Chapter Twenty-One

The Decorative Mailbox

Cheyenne

The flyer I tugged from the bulletin board at Falls Market earlier today feels like it weighs a ton. I mean that in the literal sense. Two-thousand pounds of emotional weight in a single, slightly pixelated, full-color sheet of paper.

Art Gallery Opening at Midtown in Omaha, July 27th.

Submissions open.

That’s not why Colton came down here, though. I haven’t even told Indi yet—she and Milo were distracted trying to pick a decent cart when I slipped the paper into my tote bag. He’s here to discuss what happened last night.

But I’m not ready for him to vocalize his regret, so I blurt out, “Stephen cheated on me.”

Colton stills.

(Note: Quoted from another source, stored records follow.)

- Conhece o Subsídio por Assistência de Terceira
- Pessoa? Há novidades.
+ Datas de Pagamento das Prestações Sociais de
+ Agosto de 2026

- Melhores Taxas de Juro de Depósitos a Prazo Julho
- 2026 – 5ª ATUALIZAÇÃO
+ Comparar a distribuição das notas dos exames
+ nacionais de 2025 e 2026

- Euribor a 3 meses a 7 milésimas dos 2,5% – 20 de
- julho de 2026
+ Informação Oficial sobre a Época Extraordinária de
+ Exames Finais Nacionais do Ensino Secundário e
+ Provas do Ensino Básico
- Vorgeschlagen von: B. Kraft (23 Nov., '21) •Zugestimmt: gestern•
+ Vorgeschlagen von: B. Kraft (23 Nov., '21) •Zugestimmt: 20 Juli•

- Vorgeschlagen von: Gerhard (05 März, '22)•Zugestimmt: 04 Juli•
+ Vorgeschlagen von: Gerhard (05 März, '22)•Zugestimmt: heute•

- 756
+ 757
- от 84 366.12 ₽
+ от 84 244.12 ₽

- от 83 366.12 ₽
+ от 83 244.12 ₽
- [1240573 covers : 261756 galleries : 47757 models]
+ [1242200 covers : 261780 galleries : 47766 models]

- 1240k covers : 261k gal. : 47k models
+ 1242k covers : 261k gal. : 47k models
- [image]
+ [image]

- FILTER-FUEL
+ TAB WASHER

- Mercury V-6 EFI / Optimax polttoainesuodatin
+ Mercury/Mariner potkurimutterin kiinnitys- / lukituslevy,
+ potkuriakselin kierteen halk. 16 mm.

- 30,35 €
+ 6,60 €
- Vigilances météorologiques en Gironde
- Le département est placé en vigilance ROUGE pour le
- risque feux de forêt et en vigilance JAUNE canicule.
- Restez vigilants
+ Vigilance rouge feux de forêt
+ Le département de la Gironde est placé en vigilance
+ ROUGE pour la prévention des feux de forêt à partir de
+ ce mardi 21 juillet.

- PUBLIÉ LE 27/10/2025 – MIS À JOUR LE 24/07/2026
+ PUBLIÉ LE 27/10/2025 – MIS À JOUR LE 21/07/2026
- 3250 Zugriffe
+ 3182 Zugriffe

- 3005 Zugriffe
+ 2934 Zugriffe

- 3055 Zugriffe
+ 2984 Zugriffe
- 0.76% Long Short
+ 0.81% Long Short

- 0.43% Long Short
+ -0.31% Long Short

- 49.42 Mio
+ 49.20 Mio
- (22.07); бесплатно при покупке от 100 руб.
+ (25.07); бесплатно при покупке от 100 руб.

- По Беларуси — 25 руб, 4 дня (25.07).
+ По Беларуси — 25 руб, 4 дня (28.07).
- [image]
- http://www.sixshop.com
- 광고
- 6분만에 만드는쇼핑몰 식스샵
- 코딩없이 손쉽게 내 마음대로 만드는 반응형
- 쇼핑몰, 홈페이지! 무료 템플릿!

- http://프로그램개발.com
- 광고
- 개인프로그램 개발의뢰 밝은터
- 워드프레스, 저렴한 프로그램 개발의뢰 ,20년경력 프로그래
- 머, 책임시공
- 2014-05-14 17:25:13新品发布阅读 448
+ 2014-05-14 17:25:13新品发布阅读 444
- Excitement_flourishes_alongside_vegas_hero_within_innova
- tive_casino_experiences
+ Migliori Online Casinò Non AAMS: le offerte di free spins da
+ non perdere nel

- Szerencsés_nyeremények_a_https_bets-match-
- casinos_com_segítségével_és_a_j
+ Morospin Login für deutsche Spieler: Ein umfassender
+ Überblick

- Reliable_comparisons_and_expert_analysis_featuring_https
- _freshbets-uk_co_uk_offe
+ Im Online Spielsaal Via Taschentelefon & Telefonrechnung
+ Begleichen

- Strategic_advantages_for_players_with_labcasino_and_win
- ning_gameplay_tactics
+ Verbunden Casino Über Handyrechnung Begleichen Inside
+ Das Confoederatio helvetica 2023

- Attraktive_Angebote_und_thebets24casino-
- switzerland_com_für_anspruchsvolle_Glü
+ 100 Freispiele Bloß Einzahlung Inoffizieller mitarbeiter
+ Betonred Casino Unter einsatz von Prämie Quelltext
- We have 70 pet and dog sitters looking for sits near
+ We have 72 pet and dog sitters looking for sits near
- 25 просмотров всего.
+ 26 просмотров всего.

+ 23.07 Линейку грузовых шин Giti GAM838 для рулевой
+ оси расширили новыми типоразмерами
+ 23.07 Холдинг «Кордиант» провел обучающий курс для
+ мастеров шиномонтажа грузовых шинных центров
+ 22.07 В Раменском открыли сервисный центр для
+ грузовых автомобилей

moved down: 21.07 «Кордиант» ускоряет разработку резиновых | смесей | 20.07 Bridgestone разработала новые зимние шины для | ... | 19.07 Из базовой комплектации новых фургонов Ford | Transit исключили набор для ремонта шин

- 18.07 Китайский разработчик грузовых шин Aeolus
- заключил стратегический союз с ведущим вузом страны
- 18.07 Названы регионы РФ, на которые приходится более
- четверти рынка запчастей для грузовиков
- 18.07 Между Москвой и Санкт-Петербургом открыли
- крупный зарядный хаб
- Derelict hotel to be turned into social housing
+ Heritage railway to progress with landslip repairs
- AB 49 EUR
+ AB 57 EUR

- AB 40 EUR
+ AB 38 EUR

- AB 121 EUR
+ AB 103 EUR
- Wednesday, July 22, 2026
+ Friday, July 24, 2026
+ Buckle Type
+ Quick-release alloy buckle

I don’t think he even realized he was fidgeting with a splinter of wood on the dock, but now he doesn’t move a single muscle. If not for the rise and fall of his chest beneath his Falls Lake tee, I’d wonder if he was still breathing. I’m not brave enough to look at his face, though, and when he doesn’t say anything, I keep talking.

“Now that I can see it from the other side, I know I missed the signs. Late nights and early mornings at the office seemed plausible—I mean, he was the head curator at the Institute. A position like that comes with a lot of responsibility.” I inhale sharply, my fingertips turning white from gripping the flyer so tightly. “Or maybe I just wanted to believe the best. He was my husband. I wanted to trust him. Wanted him to…”

Trust me. Love me. Cherish me. Want me.

I never imagined he would rather dispose of me.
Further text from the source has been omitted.